An architect by profession, Kleytman told AFP she had plans to expand.

Since most of the seniors come from rural areas, she wants to create a large vegetable garden with animals to reproduce village "smells and sounds".

One of the residents, 50-year-old Sergiy Yukovsky, who had both legs amputated after an accident at work, used to live in the countryside with his younger brother.

His brother was killed by a mine while "fetching wood" near the village of Kochubeivka, also in the Kharkiv region.

"I don't even know where he is buried," Yukovsky said.
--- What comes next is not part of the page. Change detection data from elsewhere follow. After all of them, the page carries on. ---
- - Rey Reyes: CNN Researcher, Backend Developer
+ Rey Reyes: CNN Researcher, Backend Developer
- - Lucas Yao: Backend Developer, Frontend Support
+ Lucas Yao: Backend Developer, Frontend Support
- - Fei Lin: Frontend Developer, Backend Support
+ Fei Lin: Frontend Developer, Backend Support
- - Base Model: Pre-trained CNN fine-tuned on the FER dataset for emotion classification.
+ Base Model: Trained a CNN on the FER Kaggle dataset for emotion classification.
For a year, he lived alone before being evacuated to Kharkiv city.

The future is bleak, he confessed, but added: "Ukraine will have it all, and Putin is an asshole."

- Hopes for future -

In another room 84-year-old Yuri Myagky lay in bed facing a window.

He was from Saltivka, a Kharkiv suburb that was bombed heavily when Russian forces were attempting to capture the city at the start of the invasion.
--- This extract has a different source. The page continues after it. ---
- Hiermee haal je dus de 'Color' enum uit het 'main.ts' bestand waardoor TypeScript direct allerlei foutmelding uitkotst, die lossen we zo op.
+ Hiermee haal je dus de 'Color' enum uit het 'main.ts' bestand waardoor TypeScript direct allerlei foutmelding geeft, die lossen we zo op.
"Has Ukraine been divided?" Myagky asked, confused -- like so many others -- by the twists and turns of the conflict.

Since September 2024, Gyrenko has been sharing a room with Olga Zolotareva, 71, who grumbled when her roommate lost the thread of their conversation.
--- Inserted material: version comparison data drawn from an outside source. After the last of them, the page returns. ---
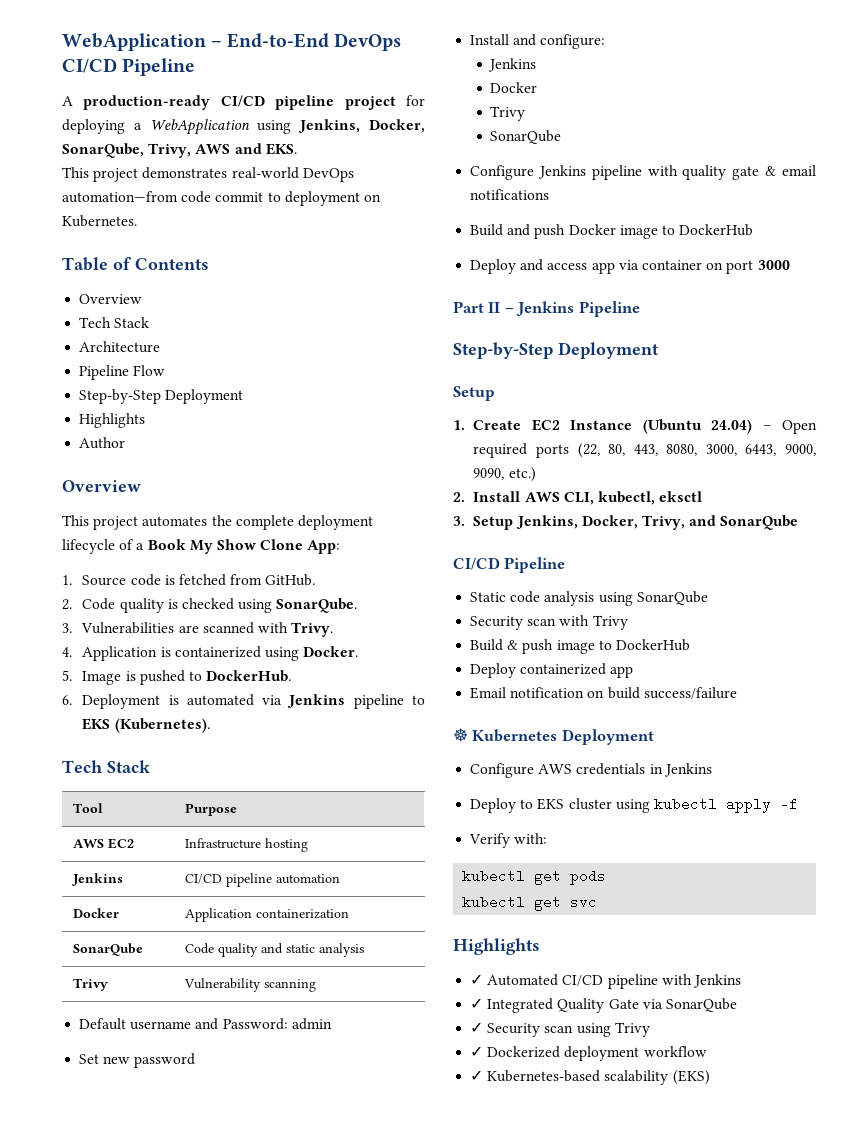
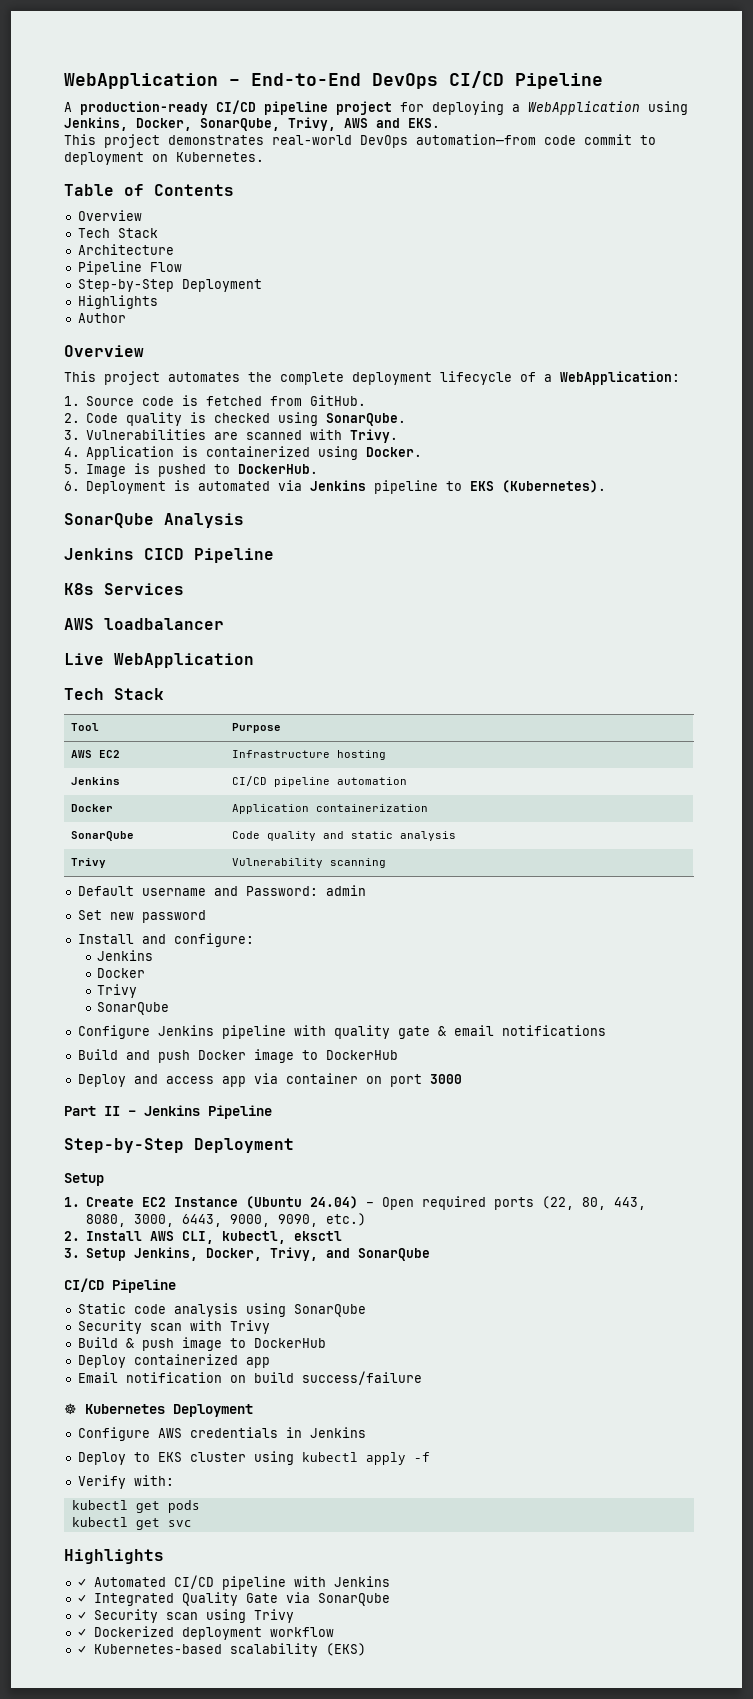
- This project automates the complete deployment lifecycle of a Book My Show Clone App:
+ This project automates the complete deployment lifecycle of a WebApplication:
+ SonarQube Analysis
+ Jenkins CICD Pipeline
+ K8s Services
+ AWS loadbalancer
+ Live WebApplication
For 28 years, Zolotareva looked after people with learning disabilities in the town of Lyptsi, not far from the Russian border.

When the invasion began, they were evacuated, but Zolotareva stayed.

In May 2024, when Russia launched a new offensive on the Kharkiv region, she was in her house when "there was a strike".

A shard "from I don't know what" broke her right leg, she said, showing her scar.

As well as peace, she hopes to be able to walk normally again.

That, Zolotareva said, and to have "the smell of a man" around her. She misses it a lot, she told AFP.

Gyrenko said she remained optimistic, despite everything.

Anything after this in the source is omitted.